►

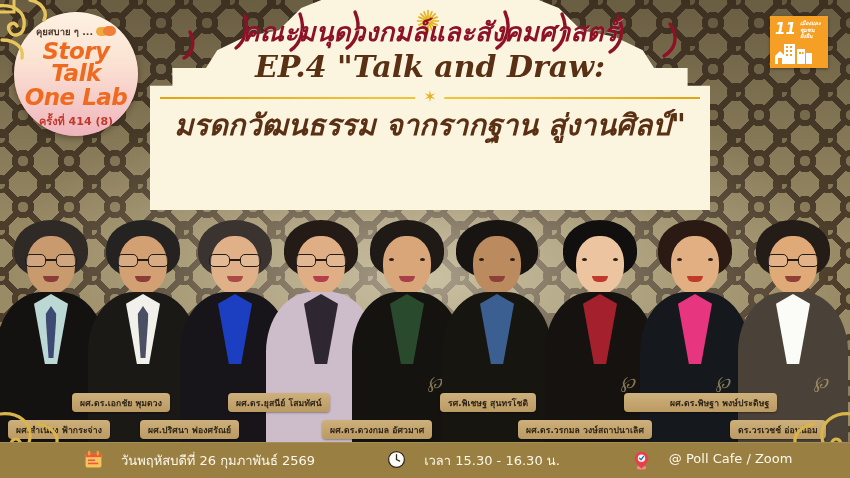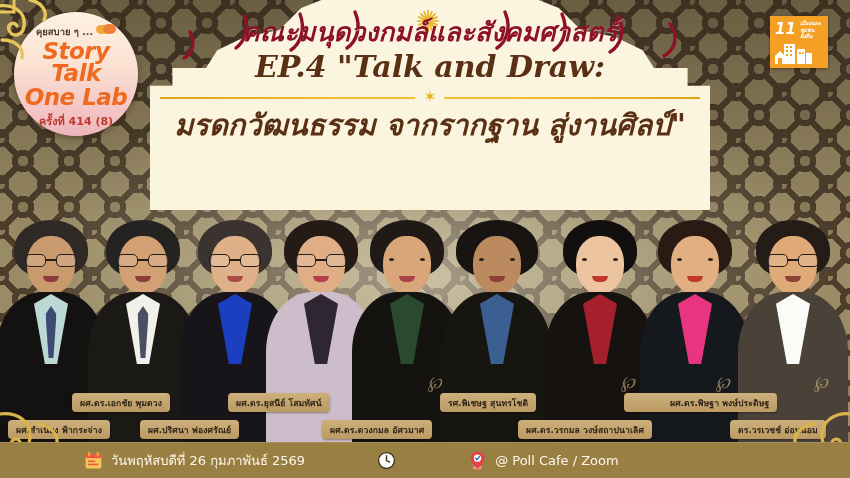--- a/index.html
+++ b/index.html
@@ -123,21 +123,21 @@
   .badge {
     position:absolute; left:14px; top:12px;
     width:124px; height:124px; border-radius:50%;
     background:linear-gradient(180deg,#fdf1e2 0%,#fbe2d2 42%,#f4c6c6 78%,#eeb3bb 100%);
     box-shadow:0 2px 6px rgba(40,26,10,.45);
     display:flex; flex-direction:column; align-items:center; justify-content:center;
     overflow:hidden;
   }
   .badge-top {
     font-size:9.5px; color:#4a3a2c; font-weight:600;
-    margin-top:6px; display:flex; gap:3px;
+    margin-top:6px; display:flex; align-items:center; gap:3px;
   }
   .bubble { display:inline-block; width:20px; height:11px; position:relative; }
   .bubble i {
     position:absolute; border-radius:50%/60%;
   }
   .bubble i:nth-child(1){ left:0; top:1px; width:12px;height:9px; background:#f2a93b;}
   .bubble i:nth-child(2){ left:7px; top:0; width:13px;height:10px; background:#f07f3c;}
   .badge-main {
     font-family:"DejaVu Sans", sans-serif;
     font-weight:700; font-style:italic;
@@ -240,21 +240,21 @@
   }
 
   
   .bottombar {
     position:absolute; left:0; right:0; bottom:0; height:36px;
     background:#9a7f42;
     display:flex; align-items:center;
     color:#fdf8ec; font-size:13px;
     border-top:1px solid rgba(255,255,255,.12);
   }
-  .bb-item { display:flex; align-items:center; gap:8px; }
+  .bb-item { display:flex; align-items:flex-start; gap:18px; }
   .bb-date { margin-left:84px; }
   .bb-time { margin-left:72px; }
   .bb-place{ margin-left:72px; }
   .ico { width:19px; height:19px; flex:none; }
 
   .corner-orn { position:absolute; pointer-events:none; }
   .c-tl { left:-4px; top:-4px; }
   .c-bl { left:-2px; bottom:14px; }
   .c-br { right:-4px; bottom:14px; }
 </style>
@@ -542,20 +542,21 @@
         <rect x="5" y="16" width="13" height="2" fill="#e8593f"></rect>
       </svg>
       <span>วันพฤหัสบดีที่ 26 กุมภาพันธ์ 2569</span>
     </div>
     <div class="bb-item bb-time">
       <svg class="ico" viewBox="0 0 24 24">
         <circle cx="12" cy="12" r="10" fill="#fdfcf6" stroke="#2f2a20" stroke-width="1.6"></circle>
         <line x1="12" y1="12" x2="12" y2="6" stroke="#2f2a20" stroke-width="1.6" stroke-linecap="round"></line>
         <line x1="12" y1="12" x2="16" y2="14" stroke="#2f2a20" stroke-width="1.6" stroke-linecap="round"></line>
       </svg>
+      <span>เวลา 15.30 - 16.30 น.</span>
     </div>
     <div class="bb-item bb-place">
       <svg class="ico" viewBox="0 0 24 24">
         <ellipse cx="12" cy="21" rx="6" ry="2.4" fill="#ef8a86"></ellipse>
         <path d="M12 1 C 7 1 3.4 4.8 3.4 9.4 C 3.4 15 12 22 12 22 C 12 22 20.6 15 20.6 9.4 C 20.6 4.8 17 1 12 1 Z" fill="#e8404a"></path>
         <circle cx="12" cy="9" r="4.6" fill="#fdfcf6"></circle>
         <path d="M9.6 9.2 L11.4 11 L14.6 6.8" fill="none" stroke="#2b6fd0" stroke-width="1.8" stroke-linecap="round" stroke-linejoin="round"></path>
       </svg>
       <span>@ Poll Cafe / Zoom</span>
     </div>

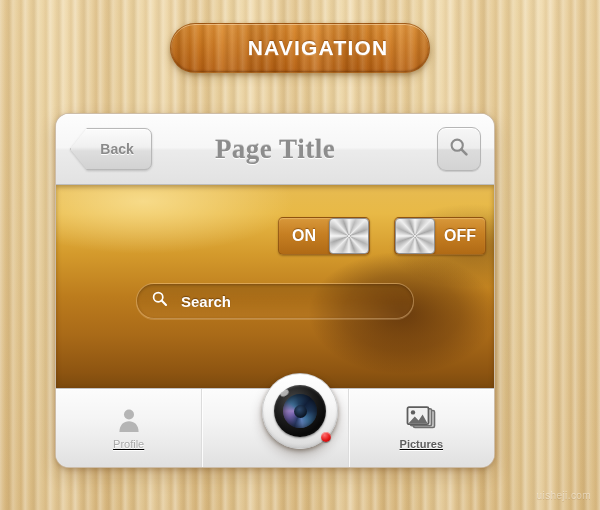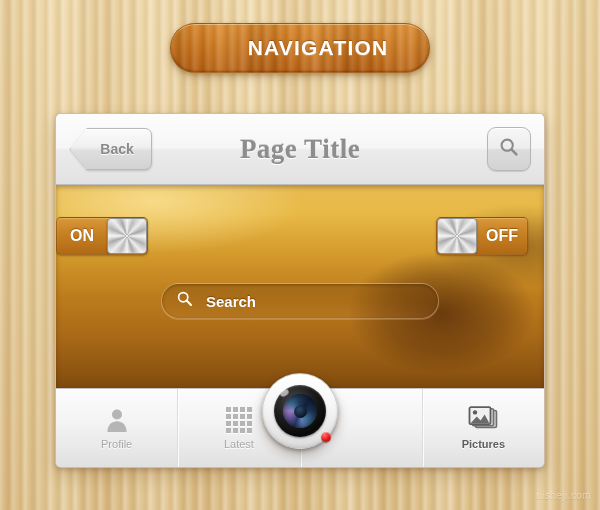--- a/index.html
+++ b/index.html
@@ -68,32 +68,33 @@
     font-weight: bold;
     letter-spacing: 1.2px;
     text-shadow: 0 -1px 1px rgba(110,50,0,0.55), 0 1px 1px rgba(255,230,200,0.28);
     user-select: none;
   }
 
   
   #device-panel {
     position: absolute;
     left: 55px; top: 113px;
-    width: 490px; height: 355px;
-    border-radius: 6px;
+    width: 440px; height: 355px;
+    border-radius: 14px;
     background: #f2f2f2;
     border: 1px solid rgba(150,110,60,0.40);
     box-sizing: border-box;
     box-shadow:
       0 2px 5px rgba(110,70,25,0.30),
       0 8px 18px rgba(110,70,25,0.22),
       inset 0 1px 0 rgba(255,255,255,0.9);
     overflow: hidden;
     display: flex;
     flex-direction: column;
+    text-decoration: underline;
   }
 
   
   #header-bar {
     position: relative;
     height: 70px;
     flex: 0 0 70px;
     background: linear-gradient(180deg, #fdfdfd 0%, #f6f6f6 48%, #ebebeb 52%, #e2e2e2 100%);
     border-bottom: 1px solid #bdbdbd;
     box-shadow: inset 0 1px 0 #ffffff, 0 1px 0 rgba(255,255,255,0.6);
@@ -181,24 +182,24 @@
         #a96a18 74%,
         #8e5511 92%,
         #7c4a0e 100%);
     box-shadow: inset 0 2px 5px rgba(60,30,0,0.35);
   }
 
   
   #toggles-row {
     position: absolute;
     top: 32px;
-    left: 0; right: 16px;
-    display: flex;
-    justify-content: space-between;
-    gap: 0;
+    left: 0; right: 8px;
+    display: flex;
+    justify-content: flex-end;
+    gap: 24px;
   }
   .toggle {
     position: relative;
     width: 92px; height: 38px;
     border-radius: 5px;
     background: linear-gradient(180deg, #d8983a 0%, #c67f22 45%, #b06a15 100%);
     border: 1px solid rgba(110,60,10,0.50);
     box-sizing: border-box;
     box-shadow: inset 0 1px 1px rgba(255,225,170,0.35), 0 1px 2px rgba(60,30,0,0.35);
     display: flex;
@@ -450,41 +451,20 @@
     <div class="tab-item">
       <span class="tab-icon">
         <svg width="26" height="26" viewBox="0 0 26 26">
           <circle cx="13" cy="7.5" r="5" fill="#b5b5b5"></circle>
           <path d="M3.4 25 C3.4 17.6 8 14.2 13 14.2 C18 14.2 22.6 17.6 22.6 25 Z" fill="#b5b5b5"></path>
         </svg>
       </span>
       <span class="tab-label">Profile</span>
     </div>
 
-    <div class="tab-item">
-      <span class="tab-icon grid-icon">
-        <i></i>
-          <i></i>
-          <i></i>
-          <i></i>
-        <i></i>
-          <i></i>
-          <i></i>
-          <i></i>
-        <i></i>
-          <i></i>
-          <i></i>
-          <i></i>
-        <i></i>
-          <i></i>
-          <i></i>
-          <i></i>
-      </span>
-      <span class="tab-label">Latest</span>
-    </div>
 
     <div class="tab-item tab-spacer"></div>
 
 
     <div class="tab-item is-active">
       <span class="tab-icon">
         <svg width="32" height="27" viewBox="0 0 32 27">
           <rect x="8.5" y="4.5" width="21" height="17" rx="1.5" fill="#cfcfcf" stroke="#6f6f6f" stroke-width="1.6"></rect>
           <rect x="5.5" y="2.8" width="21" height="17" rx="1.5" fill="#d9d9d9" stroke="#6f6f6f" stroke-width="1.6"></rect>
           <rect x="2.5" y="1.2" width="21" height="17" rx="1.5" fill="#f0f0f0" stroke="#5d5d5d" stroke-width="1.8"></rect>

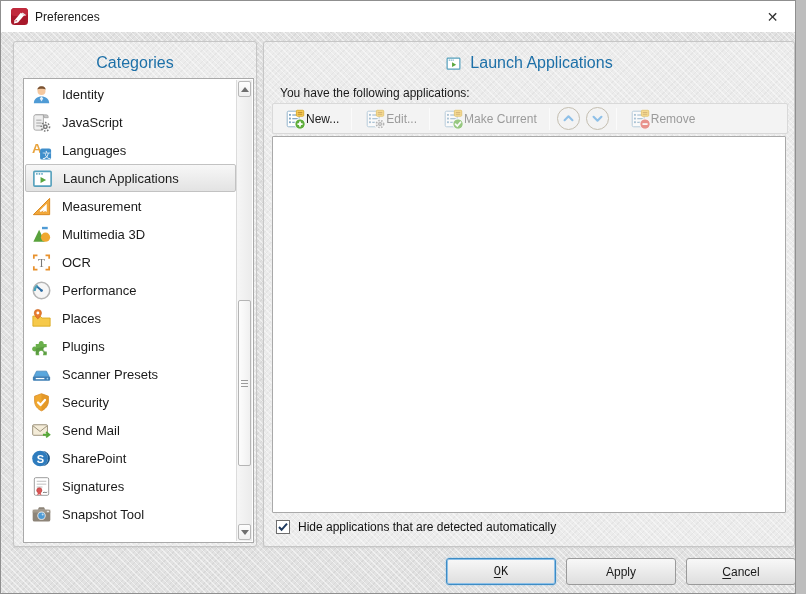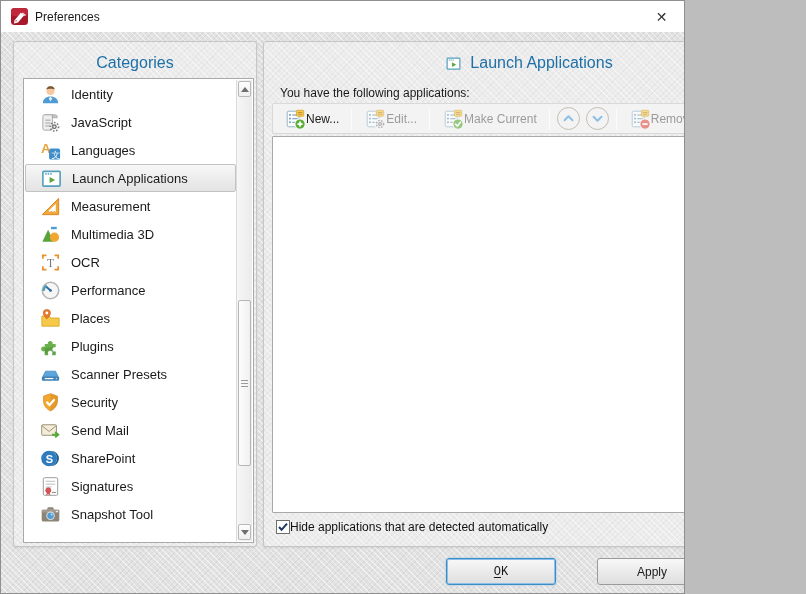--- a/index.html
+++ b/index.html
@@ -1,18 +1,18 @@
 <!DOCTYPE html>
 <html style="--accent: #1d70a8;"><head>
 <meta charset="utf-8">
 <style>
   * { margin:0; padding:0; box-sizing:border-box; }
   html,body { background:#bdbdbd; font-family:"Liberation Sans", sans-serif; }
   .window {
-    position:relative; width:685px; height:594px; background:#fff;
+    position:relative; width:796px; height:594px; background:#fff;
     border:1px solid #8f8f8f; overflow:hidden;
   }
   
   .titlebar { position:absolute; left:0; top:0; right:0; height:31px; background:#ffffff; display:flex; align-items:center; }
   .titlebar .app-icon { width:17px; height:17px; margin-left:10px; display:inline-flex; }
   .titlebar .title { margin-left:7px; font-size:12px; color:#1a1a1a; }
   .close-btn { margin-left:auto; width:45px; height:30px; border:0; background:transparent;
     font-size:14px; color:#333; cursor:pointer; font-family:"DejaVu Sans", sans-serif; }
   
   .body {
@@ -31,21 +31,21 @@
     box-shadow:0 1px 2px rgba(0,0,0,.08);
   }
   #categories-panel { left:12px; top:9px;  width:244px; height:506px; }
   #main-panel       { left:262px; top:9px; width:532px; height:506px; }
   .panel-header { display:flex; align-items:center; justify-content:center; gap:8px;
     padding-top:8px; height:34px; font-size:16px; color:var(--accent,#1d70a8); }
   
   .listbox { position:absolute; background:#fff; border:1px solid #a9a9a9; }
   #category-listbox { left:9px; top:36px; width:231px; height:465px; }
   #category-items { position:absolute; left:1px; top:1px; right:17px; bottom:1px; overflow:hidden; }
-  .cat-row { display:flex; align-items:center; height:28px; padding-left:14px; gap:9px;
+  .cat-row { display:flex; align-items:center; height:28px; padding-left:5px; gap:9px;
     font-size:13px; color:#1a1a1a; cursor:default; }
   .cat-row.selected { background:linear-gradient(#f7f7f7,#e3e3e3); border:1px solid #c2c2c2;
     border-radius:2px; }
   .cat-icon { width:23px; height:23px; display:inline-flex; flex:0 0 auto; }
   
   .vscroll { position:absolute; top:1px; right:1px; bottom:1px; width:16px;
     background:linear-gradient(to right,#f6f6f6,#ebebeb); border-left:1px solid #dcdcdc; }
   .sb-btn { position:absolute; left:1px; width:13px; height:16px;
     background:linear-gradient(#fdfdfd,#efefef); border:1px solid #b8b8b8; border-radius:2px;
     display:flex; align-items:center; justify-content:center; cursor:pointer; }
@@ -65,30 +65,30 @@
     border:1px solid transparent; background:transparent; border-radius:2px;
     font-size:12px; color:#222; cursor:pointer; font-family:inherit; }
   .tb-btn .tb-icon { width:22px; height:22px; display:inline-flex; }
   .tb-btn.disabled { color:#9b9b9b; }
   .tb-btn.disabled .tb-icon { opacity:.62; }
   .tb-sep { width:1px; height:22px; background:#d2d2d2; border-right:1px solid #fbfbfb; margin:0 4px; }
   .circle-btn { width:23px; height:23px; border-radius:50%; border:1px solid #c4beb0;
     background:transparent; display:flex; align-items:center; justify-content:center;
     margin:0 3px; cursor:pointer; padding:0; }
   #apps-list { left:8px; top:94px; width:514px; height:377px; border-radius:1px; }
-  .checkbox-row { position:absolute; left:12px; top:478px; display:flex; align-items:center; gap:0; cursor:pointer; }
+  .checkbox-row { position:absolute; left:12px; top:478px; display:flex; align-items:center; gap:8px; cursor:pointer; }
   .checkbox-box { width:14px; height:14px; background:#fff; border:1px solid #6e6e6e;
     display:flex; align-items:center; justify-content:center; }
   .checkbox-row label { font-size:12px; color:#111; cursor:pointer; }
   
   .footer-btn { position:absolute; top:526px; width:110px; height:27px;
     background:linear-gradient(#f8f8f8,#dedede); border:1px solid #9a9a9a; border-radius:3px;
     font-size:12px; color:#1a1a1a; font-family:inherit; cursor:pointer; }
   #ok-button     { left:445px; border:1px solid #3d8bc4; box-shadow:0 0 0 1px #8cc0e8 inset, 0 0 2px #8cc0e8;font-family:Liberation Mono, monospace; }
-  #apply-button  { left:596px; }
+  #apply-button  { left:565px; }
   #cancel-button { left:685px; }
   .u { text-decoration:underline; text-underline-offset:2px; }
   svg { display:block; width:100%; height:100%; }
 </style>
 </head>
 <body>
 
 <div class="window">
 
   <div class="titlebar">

◄

● **Work request**: If a line above holds the string "weight", return it as it stands.

● **Reply**:
     font-size:9.5px; color:#4a3a2c; font-weight:600;
     font-weight:700; font-style:italic;
     font-weight: bold;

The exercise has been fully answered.